REQUIRED ACTION: Each line below from the one containing "payment terms: 15 days -> 10 days" through the one containing "total: 3676.21 -> 3634.87" should be output exactly as it stands, and no other line should appear.

Change listing data
..........

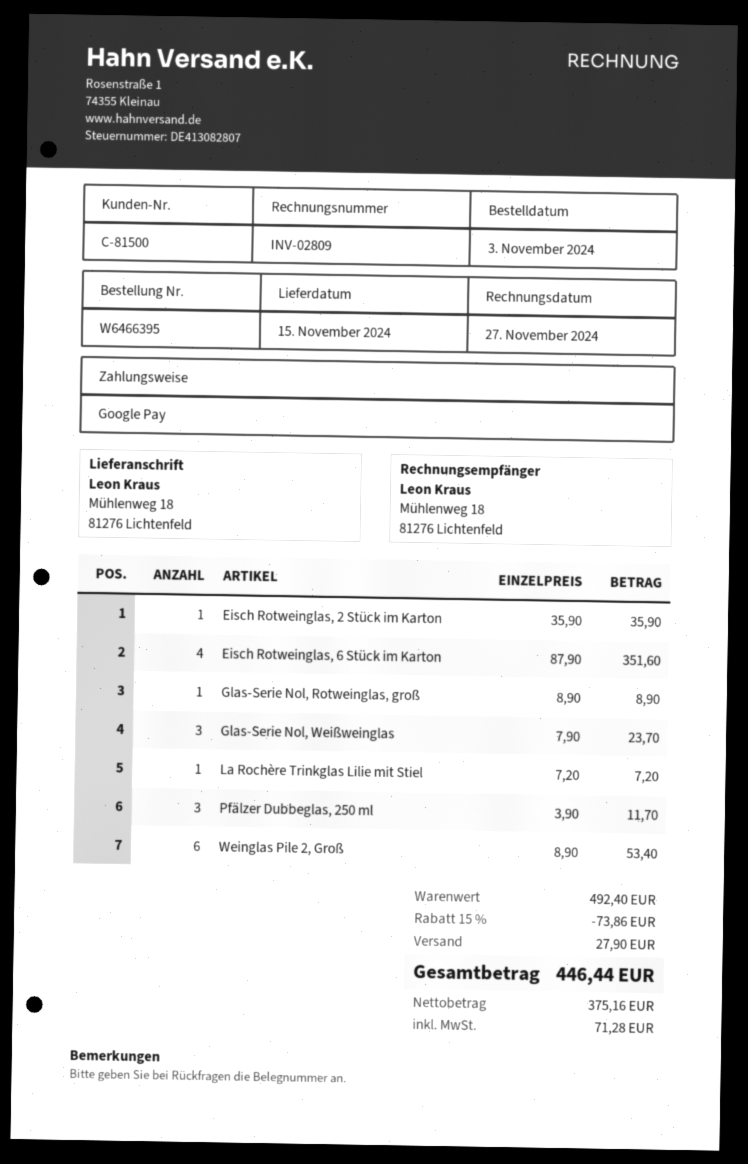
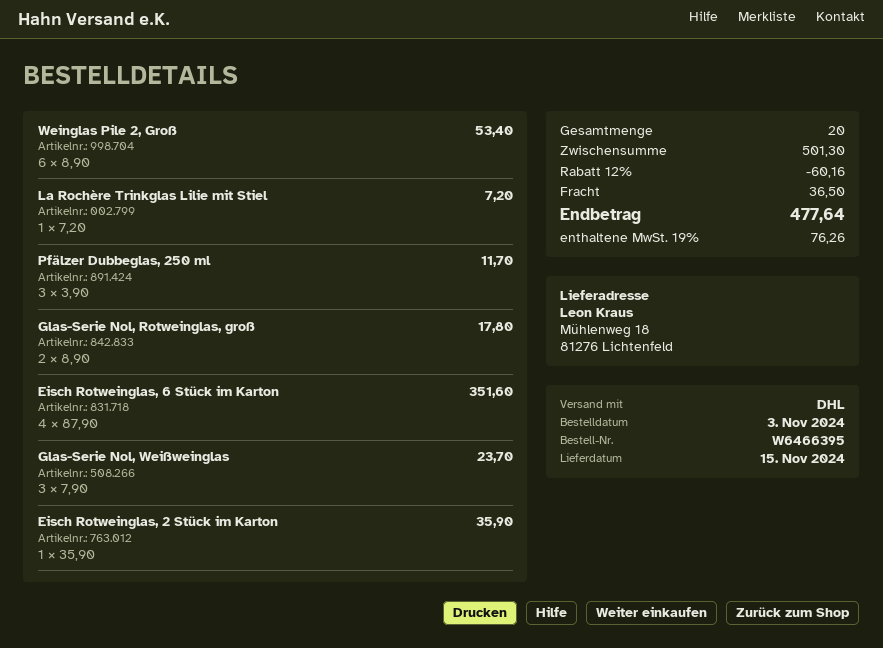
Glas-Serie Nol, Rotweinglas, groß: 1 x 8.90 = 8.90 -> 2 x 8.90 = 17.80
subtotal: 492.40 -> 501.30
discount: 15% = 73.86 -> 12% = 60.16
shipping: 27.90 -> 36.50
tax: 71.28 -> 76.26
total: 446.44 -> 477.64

..........

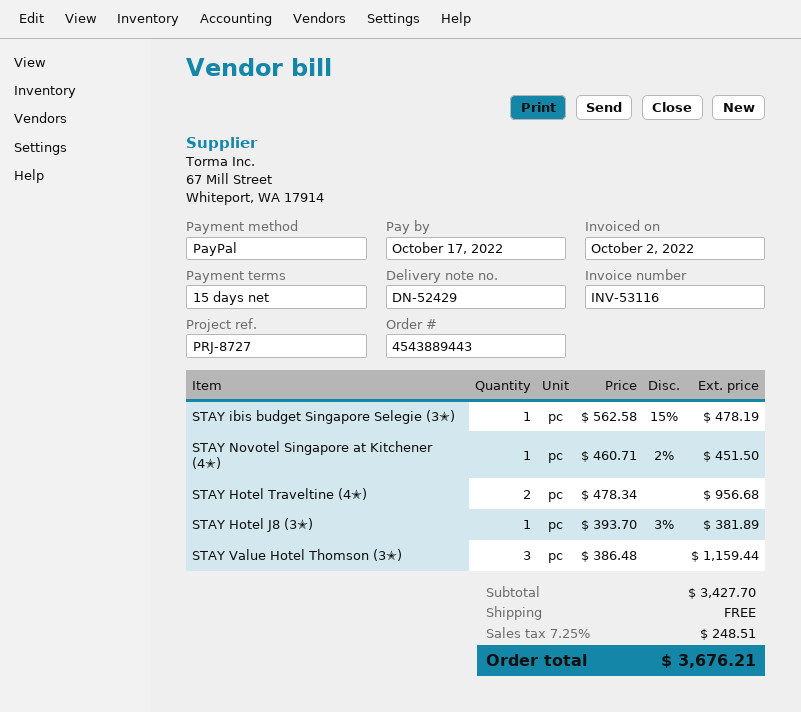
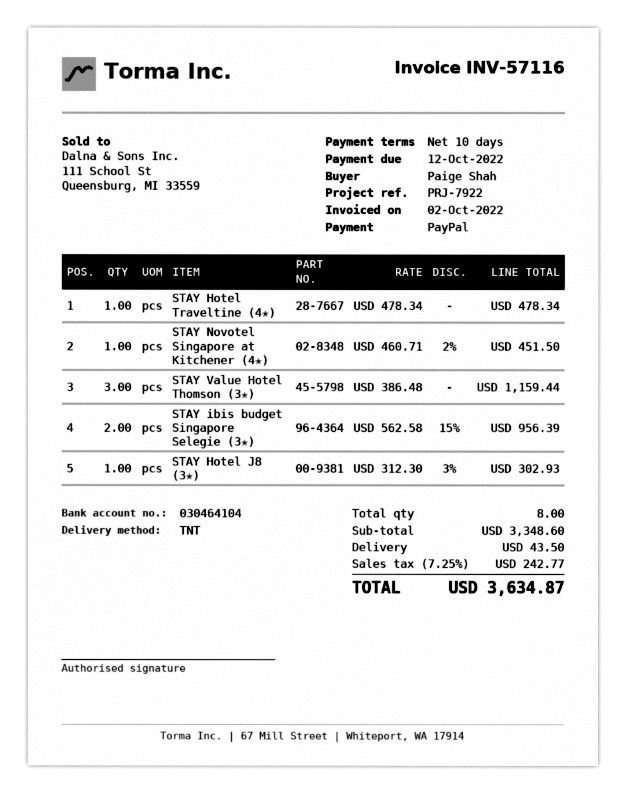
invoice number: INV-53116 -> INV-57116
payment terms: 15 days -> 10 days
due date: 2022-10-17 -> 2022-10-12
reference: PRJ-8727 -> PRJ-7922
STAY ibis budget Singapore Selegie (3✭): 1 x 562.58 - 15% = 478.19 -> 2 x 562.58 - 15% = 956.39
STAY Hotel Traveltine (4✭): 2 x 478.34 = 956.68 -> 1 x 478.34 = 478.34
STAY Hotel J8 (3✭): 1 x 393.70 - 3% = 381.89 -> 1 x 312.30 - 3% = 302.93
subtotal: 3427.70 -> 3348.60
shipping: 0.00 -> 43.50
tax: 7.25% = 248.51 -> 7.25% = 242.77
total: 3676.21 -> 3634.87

..........

YOUR RESPONSE:
payment terms: 15 days -> 10 days
due date: 2022-10-17 -> 2022-10-12
reference: PRJ-8727 -> PRJ-7922
STAY ibis budget Singapore Selegie (3✭): 1 x 562.58 - 15% = 478.19 -> 2 x 562.58 - 15% = 956.39
STAY Hotel Traveltine (4✭): 2 x 478.34 = 956.68 -> 1 x 478.34 = 478.34
STAY Hotel J8 (3✭): 1 x 393.70 - 3% = 381.89 -> 1 x 312.30 - 3% = 302.93
subtotal: 3427.70 -> 3348.60
shipping: 0.00 -> 43.50
tax: 7.25% = 248.51 -> 7.25% = 242.77
total: 3676.21 -> 3634.87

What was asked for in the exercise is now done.